Expeditions to the world’s ninth highest mountain have been suspended after 11 climbers were shot dead by a group dressed as security forces.
The Pakistan Taliban said an offshoot faction of its organisation, Junood ul Hisfa, carried out the murders in retaliation for western drone attacks in the country.
The mountaineers were killed on Sunday at the Diamir base camp of Nanga Parbat, the westernmost peak of the Himalaya and, at 8,126m (26,660ft), one of the world’s 14 highest, 8,000m mountains.
The dead climbers were from Ukraine, Lithuania, Slovakia, Nepal and two Chinese plus a Chinese-born US citizen.
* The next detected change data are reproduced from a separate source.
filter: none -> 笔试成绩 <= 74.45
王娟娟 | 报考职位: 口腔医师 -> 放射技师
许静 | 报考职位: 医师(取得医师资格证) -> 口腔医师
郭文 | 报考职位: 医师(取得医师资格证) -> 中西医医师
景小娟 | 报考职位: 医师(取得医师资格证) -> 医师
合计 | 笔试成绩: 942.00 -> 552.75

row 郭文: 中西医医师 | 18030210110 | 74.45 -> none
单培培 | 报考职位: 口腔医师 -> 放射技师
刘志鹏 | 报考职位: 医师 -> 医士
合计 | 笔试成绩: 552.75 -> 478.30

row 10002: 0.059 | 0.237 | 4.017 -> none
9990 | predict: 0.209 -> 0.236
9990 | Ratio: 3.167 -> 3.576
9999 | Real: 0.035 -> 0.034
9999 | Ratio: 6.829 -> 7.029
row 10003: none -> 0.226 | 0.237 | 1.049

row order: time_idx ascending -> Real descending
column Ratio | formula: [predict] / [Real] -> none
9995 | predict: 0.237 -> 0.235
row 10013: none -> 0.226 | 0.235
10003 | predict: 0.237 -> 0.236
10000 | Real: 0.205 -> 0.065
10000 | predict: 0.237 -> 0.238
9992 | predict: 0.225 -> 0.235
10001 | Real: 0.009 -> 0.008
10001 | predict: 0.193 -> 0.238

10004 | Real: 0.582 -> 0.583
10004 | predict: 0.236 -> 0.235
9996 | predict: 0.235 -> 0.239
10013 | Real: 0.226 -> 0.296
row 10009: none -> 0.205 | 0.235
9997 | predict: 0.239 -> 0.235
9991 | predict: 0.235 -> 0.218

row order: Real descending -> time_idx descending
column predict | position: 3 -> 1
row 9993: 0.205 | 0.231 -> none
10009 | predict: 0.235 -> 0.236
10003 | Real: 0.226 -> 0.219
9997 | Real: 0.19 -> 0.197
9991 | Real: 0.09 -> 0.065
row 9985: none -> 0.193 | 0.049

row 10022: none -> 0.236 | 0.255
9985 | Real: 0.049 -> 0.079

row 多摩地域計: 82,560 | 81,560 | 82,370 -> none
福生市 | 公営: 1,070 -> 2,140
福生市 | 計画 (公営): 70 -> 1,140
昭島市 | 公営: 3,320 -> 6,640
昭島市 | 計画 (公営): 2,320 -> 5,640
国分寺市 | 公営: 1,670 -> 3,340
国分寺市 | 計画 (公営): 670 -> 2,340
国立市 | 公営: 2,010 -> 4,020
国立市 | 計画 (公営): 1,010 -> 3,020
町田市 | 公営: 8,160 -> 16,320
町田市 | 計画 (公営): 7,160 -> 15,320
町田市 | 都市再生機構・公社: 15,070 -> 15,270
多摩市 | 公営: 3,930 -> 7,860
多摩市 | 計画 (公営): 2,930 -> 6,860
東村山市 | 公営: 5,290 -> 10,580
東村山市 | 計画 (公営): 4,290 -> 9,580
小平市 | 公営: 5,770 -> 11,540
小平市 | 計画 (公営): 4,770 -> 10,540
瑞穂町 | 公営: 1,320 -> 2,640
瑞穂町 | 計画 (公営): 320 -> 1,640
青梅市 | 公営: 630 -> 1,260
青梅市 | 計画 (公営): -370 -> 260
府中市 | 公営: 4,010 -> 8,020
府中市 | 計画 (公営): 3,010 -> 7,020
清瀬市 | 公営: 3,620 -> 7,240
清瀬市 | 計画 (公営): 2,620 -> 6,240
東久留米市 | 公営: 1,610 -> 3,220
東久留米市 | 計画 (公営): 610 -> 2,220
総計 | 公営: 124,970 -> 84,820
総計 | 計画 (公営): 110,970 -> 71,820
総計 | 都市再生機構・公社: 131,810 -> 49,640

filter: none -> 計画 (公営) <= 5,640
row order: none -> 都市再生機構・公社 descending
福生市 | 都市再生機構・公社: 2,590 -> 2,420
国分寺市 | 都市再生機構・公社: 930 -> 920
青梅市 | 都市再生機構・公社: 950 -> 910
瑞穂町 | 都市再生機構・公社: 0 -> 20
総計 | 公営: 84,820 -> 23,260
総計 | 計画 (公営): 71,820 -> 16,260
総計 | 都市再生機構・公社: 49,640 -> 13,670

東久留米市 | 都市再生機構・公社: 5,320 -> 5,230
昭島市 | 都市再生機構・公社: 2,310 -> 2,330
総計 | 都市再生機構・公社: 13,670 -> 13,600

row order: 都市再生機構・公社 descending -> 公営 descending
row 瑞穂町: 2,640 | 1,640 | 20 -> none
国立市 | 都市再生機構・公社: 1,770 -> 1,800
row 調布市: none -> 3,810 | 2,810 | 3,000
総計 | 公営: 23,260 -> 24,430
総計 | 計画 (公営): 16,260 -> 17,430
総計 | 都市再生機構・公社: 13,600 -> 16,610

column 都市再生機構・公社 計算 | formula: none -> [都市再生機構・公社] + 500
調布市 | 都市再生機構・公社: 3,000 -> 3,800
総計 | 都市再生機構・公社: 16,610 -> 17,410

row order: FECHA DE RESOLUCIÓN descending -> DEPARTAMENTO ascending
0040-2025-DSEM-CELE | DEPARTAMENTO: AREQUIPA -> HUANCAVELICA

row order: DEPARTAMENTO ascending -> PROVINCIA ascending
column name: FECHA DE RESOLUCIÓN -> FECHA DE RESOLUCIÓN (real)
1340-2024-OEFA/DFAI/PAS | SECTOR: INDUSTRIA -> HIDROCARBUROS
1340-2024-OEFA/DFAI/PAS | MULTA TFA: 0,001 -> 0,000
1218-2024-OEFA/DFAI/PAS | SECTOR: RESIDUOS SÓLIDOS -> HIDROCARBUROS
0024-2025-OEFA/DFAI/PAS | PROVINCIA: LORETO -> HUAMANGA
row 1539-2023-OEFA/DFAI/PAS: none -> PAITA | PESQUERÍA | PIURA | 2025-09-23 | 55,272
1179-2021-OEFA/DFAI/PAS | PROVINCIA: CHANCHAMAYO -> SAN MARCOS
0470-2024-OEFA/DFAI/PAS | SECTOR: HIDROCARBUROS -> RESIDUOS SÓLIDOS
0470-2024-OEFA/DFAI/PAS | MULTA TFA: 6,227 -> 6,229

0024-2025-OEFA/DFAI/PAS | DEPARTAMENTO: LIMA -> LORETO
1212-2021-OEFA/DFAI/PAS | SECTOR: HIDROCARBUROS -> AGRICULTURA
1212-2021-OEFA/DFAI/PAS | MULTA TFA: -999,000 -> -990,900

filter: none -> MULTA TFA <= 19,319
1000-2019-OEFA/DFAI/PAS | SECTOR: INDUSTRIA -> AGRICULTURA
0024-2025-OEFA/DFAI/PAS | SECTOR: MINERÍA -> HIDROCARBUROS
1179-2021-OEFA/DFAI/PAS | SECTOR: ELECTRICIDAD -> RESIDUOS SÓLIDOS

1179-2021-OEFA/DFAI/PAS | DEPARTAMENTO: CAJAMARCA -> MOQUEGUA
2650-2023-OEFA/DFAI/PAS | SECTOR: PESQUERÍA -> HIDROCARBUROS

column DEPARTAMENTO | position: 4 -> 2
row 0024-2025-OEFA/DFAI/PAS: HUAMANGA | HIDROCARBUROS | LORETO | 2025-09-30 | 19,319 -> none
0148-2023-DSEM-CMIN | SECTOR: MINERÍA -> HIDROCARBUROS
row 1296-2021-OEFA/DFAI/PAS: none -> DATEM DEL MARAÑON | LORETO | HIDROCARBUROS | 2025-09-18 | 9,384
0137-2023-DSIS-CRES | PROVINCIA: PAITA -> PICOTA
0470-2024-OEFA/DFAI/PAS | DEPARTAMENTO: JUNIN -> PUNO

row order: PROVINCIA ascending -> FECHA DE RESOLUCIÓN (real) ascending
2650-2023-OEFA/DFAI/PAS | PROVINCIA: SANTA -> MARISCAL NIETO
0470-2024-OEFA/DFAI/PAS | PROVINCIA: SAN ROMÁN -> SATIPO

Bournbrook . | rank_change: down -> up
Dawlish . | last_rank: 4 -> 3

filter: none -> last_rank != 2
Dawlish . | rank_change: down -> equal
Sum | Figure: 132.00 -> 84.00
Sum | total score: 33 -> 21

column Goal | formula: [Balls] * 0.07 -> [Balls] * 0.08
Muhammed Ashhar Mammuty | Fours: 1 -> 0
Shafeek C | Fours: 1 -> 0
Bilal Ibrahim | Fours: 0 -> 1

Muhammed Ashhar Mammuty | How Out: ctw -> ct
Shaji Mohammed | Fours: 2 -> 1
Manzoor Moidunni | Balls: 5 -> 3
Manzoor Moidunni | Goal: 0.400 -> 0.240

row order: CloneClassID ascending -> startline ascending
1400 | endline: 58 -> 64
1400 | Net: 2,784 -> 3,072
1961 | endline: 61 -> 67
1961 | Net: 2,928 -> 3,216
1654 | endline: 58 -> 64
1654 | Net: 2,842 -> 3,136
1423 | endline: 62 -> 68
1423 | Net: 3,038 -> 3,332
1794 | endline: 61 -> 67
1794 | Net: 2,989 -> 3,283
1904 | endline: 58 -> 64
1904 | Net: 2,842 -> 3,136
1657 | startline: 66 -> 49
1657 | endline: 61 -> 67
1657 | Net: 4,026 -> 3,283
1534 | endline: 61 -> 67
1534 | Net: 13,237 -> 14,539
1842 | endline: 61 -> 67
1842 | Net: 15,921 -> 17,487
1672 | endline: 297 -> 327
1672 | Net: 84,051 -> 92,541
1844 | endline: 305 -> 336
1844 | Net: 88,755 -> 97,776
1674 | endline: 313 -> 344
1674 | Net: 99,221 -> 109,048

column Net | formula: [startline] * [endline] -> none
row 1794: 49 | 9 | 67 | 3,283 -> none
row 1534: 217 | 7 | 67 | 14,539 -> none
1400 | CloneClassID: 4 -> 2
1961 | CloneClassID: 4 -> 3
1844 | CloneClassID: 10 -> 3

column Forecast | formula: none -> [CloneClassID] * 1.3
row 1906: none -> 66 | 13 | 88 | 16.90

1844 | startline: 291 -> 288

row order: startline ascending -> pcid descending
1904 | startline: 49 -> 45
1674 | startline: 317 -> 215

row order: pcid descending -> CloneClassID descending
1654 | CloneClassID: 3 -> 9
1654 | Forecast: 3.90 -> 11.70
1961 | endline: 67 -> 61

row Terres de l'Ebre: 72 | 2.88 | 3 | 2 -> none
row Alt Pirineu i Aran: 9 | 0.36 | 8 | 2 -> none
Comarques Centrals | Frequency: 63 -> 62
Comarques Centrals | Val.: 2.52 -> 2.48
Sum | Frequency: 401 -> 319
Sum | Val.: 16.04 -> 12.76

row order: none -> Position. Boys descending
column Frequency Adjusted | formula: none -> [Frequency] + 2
A Pakistani guide also died in the attack in Baltistan in the North of Pakistan.
The region had previously been a haven of peace for mountaineers in an otherwise turbulent country.
The British Mountaineering Council said it believed the mountaineers were in seven teams, all intending to climb Nanga Parbat by the Kinshofer Route on the northern Diamir face of the mountain. It said an eighth, a team from Romania, was climbing from the southern, Rupal, side and was not involved in the attack.
All climbers in the Diamir area were escorted by the Pakistan military to Gilgit and many have since travelled on to Islamabad.
A ban on climbing in other areas of Pakistan, including K2 in the Karakorum, is being considered by authorities.
Lindsay Griffin of the BMC said: “An unprovoked attack of this magnitude on a mountaineering base camp seems unprecedented, and makes previous incidents, such as the famous Sendero Luminoso assault on a base camp in the Cordillera Huayhuash during the 1980s, seem almost tame by comparison.
“However, last year’s incidents, including a Taliban attack on a bus in a nearby area when 20 passengers were killed, show strong presence of terrorists in this region.”
Paul Fretheim
25 June 2013When we drove from Islamabad to Skardu in 2007 we did not consider ourselves in Baltistan until we turned east north east over the bridge over the Gilgit river and followed the Indus toward Skardu and the Karakoram. The Balti guides we were riding with considered the area around Nanga Parbat Pashtun, not Balti.